- What you should do
From the listing below, copy every line with the word "left".

____ Data for processing

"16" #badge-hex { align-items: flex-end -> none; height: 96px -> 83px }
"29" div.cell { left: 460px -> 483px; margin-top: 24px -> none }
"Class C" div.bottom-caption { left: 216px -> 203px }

________
____ Data for processing

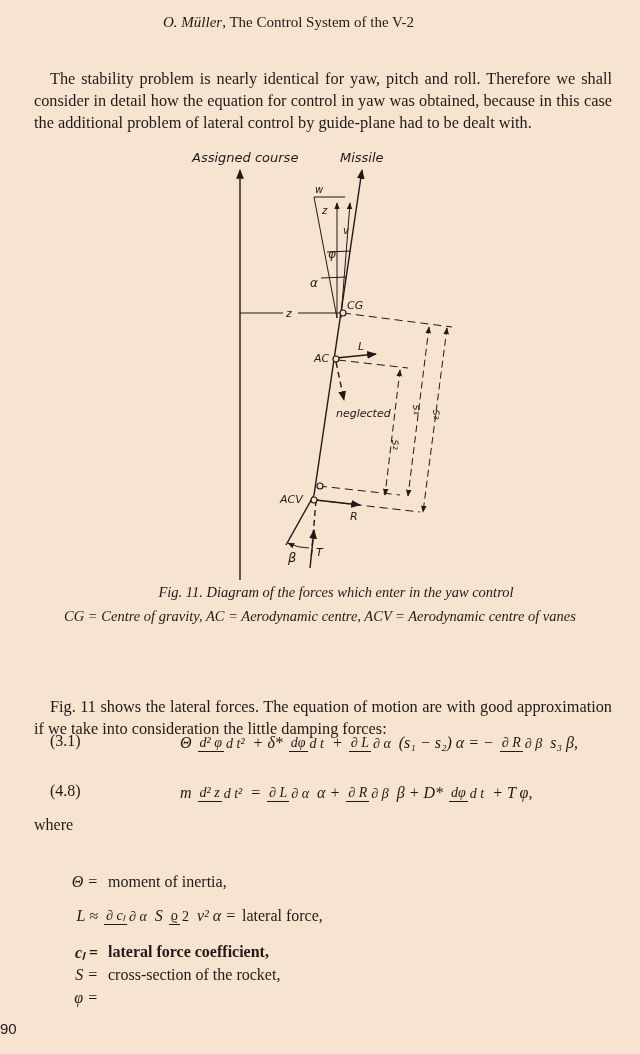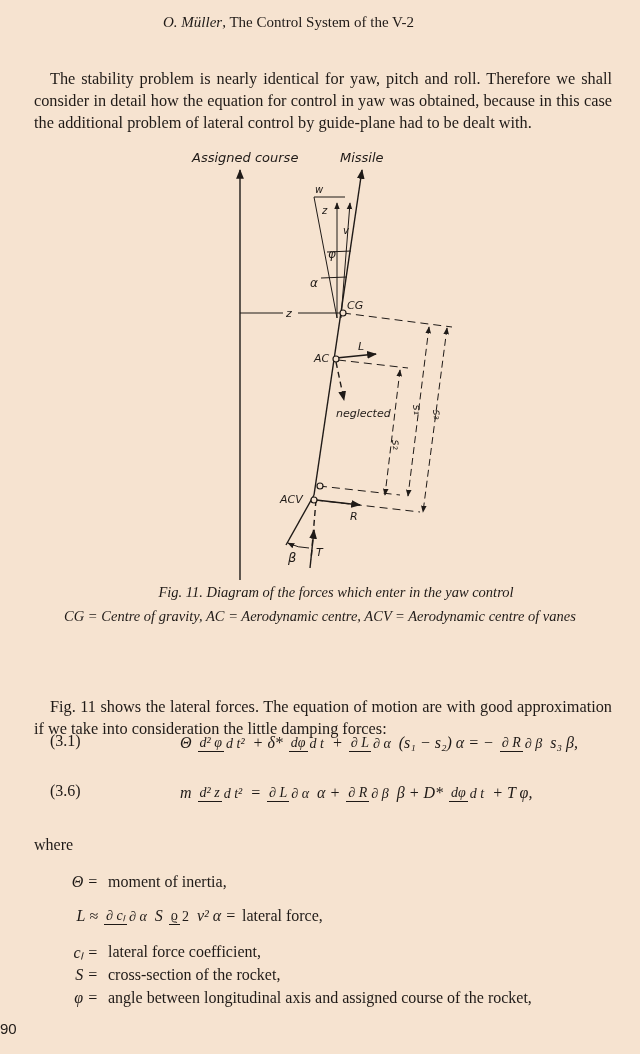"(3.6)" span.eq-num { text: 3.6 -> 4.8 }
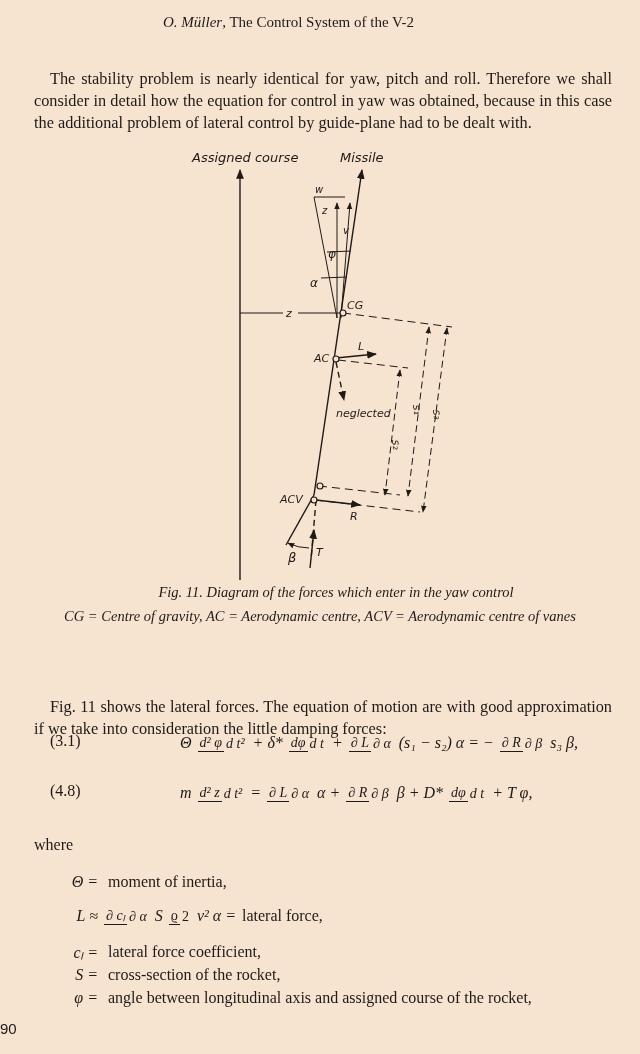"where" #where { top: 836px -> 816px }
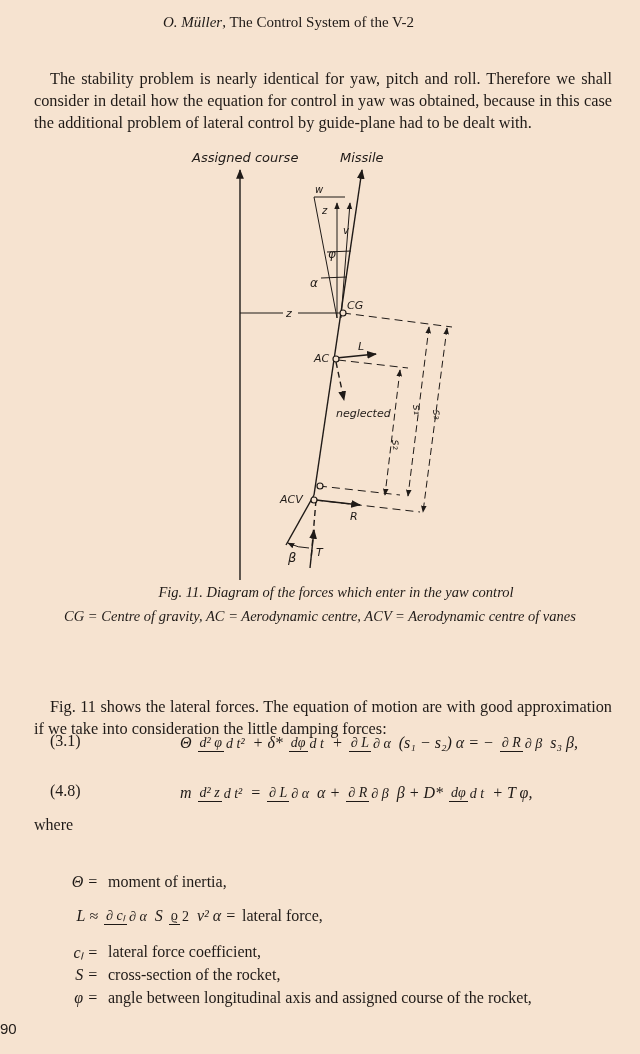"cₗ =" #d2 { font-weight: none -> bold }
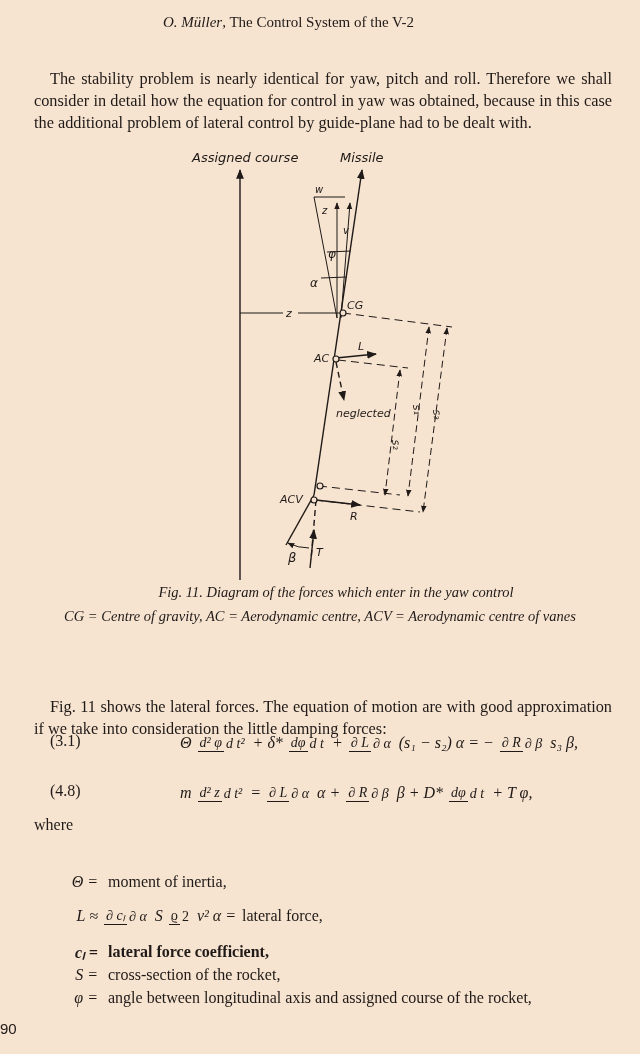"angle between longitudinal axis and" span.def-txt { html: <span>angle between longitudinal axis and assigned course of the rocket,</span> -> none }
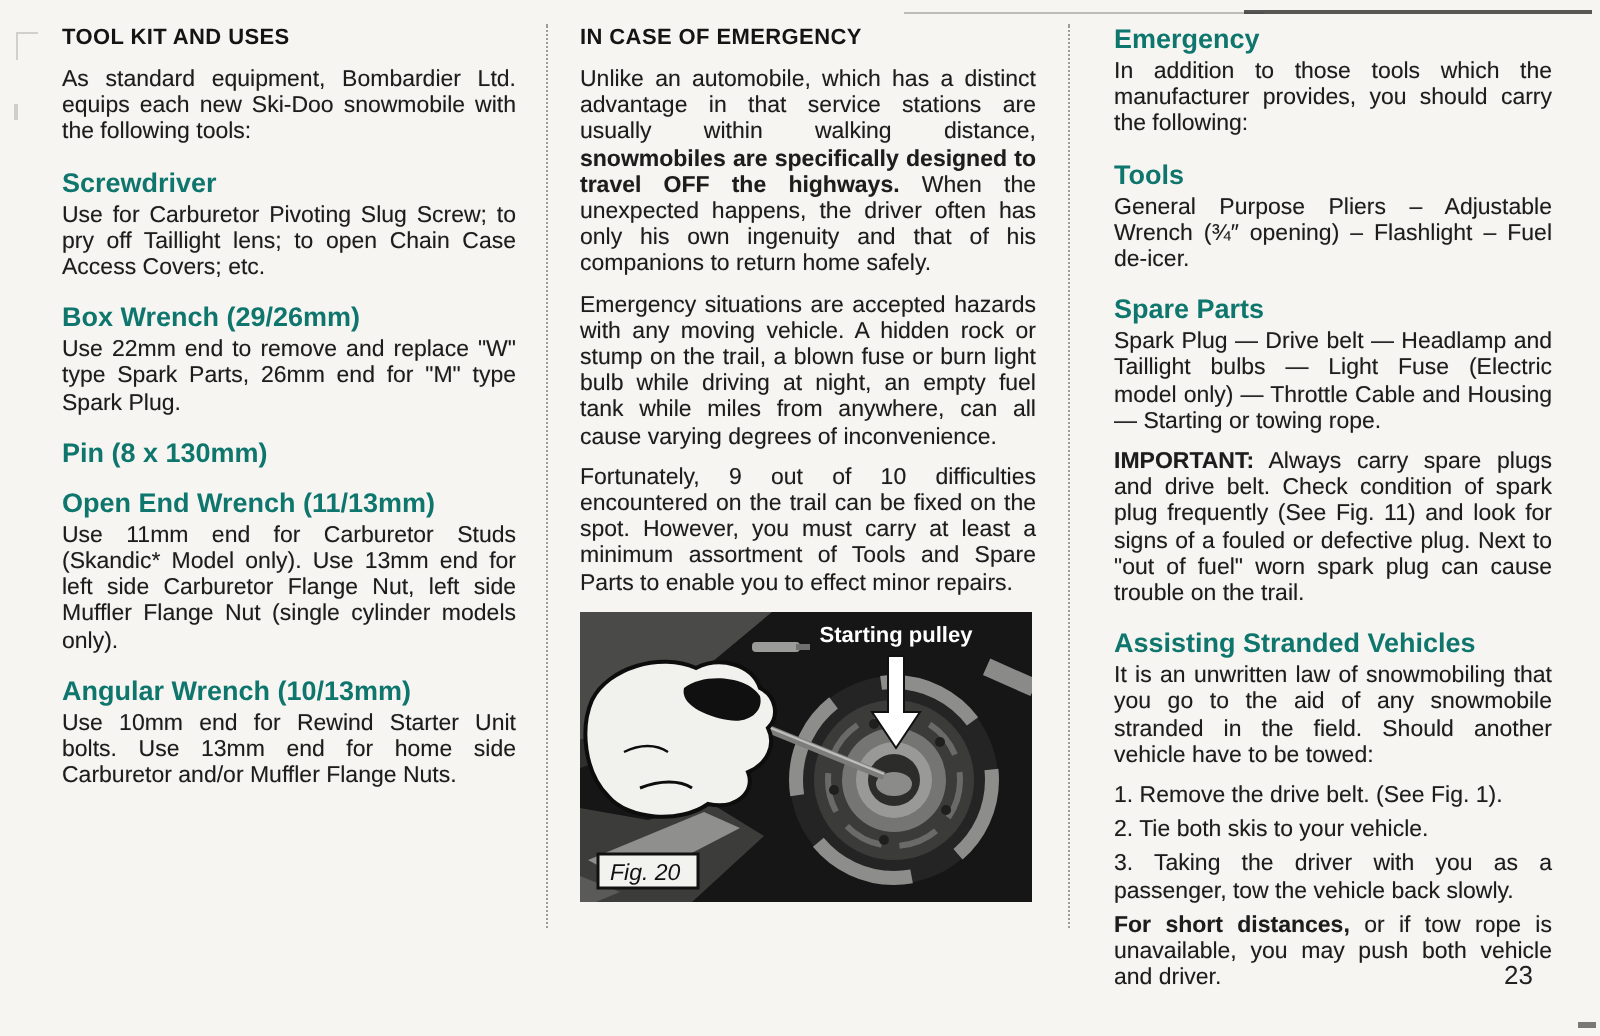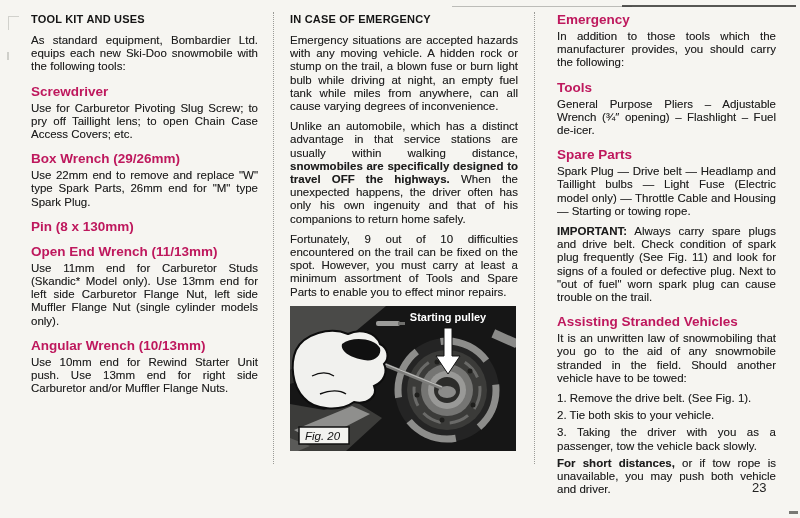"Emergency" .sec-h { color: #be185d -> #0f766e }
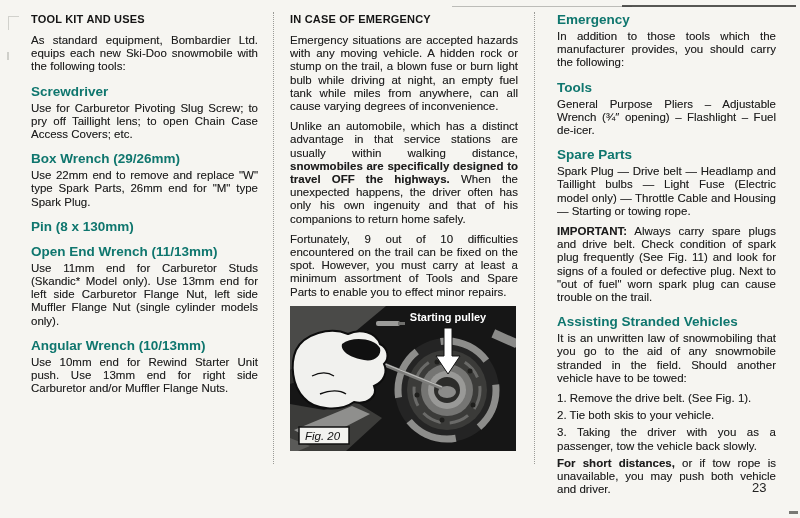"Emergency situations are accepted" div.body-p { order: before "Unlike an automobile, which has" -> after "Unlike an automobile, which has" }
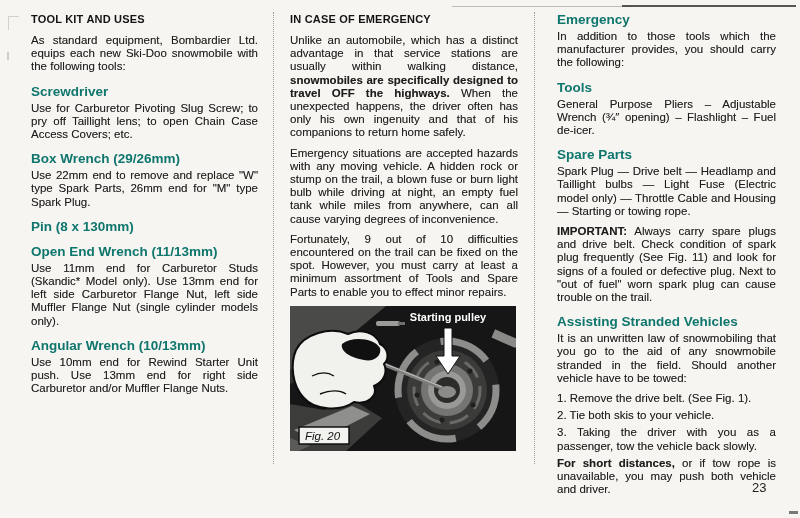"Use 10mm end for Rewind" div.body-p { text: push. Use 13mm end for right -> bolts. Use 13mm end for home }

________
____ Data for processing

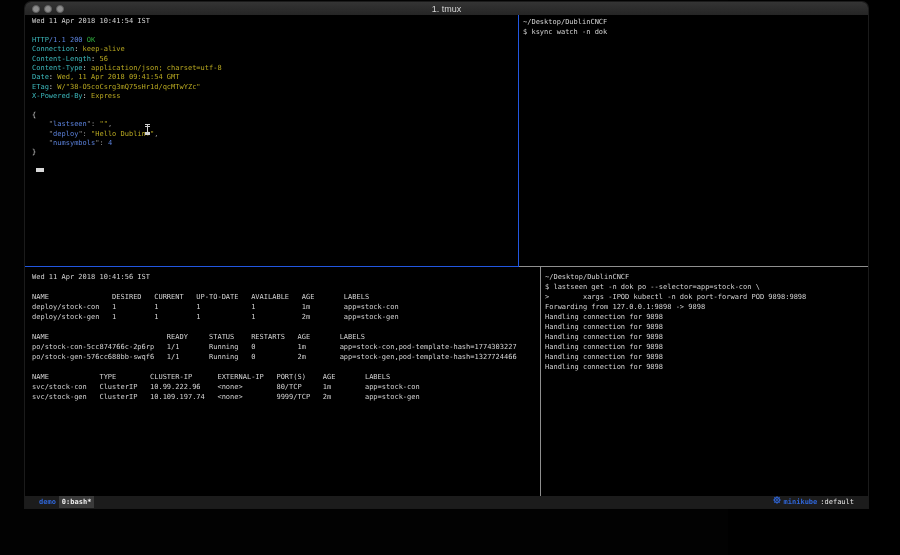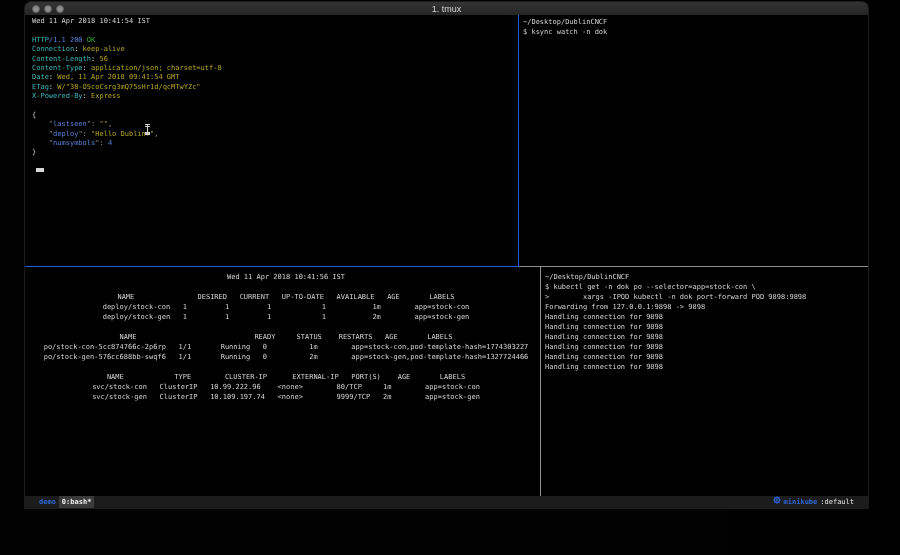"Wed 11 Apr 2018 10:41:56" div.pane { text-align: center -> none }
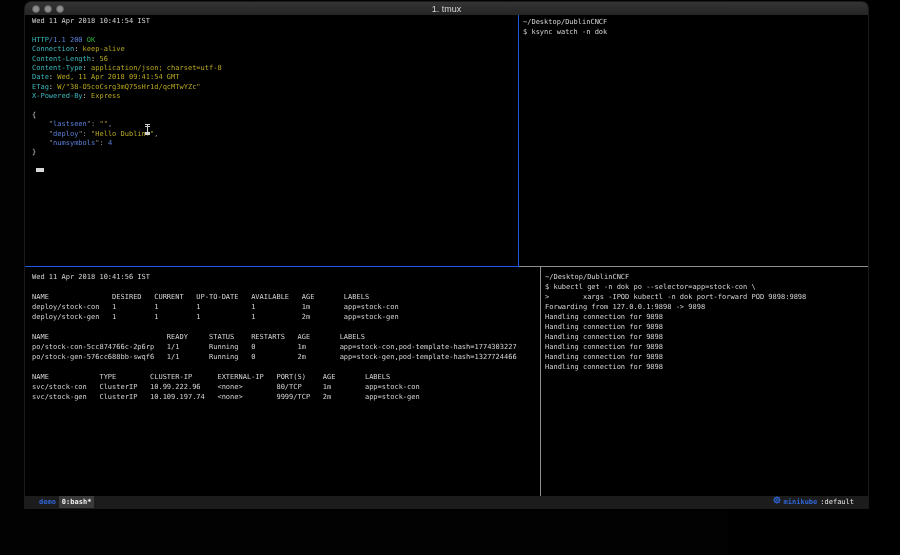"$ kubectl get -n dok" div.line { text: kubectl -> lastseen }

________

- Output of the task
"29" div.cell { left: 460px -> 483px; margin-top: 24px -> none }
"Class C" div.bottom-caption { left: 216px -> 203px }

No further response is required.